▶ [Listed entries]
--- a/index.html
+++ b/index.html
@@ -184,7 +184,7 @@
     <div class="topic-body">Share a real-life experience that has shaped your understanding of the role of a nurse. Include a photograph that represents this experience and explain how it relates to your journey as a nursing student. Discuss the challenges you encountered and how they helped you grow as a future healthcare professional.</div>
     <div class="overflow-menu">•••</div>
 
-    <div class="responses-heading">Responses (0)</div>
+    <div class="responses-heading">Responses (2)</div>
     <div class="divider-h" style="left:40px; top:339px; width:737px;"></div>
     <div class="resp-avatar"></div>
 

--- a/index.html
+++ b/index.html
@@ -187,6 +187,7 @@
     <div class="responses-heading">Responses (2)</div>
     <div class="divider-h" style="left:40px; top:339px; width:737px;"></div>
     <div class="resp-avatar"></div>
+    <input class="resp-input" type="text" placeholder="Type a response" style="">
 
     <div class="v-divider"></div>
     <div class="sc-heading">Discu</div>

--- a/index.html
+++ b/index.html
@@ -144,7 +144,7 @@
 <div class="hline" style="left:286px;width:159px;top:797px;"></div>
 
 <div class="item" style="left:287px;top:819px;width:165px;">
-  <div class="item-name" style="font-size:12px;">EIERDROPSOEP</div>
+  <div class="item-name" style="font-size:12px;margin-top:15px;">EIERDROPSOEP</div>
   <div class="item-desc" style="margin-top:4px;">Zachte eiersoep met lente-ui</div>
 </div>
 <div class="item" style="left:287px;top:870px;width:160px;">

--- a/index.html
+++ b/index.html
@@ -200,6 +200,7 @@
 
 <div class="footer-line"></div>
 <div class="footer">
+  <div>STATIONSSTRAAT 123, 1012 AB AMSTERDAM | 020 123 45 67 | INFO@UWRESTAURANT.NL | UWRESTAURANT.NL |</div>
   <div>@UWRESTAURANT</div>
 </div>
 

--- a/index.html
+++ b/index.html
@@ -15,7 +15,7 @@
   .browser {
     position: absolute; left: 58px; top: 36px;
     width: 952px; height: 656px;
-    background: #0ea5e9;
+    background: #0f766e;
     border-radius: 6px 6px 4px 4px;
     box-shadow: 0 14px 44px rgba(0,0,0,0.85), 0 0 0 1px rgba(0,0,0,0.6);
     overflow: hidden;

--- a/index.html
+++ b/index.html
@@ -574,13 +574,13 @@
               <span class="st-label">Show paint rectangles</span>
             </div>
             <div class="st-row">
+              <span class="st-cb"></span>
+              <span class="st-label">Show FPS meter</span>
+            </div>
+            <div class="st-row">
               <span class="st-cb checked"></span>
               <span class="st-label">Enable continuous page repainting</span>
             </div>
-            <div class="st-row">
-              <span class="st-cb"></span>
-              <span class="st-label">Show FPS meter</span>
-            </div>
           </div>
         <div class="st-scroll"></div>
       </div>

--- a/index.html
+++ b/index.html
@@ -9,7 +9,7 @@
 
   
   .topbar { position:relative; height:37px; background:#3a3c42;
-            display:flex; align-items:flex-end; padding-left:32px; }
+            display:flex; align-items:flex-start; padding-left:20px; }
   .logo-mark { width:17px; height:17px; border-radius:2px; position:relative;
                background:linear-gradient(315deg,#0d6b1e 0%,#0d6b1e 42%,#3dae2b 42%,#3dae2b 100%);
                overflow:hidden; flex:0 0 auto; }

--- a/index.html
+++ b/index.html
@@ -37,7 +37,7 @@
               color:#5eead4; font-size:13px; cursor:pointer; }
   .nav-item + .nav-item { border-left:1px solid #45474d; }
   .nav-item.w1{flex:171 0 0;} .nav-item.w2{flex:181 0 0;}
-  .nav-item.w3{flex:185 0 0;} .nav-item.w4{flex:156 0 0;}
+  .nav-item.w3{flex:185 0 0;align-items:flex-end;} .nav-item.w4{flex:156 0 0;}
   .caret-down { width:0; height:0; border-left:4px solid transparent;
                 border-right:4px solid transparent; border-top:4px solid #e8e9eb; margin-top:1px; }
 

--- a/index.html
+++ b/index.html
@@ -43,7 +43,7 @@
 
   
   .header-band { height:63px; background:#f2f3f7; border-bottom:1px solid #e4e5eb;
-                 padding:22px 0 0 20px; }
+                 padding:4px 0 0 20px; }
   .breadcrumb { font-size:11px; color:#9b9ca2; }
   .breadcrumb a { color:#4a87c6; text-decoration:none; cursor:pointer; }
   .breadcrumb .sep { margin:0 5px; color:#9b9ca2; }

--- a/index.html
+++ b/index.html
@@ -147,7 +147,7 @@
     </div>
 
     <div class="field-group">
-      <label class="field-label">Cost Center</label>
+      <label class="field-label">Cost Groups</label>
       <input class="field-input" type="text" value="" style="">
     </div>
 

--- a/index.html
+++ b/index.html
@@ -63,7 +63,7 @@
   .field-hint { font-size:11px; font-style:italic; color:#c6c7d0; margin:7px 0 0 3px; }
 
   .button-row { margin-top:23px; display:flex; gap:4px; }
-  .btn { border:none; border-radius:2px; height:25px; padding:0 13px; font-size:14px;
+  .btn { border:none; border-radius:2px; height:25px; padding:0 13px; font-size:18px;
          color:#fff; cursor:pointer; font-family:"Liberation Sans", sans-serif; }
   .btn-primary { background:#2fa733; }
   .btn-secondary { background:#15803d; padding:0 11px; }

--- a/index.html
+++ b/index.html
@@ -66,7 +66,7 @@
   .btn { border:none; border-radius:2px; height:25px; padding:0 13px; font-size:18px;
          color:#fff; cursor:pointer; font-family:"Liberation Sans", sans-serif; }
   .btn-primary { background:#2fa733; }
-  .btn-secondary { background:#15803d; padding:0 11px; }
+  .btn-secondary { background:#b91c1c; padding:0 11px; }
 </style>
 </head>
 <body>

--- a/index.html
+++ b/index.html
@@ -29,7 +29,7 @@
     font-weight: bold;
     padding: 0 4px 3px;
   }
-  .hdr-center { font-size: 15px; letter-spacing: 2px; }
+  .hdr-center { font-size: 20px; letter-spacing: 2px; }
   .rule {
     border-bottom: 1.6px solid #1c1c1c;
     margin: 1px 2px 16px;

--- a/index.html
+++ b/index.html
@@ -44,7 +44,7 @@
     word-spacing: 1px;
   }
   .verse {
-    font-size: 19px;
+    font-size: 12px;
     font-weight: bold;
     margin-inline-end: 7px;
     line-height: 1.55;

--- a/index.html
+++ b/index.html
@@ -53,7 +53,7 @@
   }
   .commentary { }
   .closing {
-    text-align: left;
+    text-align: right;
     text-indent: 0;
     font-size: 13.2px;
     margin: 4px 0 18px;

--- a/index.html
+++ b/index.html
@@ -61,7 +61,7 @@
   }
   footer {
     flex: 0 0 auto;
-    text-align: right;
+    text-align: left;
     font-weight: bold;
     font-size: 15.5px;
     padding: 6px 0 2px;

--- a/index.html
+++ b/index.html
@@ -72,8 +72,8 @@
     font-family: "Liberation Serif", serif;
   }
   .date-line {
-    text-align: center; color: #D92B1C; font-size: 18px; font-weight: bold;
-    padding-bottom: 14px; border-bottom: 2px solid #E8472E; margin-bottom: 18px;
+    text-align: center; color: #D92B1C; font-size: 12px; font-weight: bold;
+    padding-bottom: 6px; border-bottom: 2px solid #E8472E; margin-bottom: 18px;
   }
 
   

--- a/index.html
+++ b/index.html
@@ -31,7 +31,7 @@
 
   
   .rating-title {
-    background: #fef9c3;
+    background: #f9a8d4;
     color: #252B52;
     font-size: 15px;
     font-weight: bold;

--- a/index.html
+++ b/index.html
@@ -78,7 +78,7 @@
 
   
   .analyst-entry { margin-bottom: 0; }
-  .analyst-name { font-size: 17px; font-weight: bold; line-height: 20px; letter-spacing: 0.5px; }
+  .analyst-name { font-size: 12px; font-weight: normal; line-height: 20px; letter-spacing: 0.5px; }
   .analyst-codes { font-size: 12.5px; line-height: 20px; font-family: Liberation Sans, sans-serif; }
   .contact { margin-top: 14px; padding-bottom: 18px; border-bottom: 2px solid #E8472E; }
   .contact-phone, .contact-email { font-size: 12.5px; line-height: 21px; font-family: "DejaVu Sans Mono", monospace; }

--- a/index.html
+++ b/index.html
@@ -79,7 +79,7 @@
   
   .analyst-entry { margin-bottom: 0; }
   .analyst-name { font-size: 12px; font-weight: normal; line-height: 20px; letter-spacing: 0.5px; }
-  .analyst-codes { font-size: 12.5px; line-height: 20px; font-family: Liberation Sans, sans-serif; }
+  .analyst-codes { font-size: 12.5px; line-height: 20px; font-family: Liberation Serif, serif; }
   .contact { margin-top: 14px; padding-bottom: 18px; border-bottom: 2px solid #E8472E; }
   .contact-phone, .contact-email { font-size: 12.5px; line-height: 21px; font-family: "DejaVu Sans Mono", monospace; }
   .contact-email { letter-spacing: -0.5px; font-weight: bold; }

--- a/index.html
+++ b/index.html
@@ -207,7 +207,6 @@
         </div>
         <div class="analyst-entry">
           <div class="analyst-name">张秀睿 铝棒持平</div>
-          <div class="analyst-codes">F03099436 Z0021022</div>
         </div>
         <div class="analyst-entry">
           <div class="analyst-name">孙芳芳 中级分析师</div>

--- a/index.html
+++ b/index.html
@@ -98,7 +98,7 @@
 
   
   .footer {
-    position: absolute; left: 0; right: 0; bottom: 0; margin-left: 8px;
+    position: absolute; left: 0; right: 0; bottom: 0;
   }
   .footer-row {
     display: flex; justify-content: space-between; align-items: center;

▶ [Task brief]
What you return must be the lines above that run from the line with "height:17px; border-radius:2px; position:relative;" to the line with "color:#4a87c6; text-decoration:none; cursor:pointer;", inclusive, each copied exactly.

▶ [Answer area]
   .logo-mark { width:17px; height:17px; border-radius:2px; position:relative;
                background:linear-gradient(315deg,#0d6b1e 0%,#0d6b1e 42%,#3dae2b 42%,#3dae2b 100%);
                overflow:hidden; flex:0 0 auto; }

--- a/index.html
+++ b/index.html
@@ -37,7 +37,7 @@
               color:#5eead4; font-size:13px; cursor:pointer; }
   .nav-item + .nav-item { border-left:1px solid #45474d; }
   .nav-item.w1{flex:171 0 0;} .nav-item.w2{flex:181 0 0;}
-  .nav-item.w3{flex:185 0 0;} .nav-item.w4{flex:156 0 0;}
+  .nav-item.w3{flex:185 0 0;align-items:flex-end;} .nav-item.w4{flex:156 0 0;}
   .caret-down { width:0; height:0; border-left:4px solid transparent;
                 border-right:4px solid transparent; border-top:4px solid #e8e9eb; margin-top:1px; }
 

--- a/index.html
+++ b/index.html
@@ -43,7 +43,7 @@
 
   
   .header-band { height:63px; background:#f2f3f7; border-bottom:1px solid #e4e5eb;
-                 padding:22px 0 0 20px; }
+                 padding:4px 0 0 20px; }
   .breadcrumb { font-size:11px; color:#9b9ca2; }
   .breadcrumb a { color:#4a87c6; text-decoration:none; cursor:pointer; }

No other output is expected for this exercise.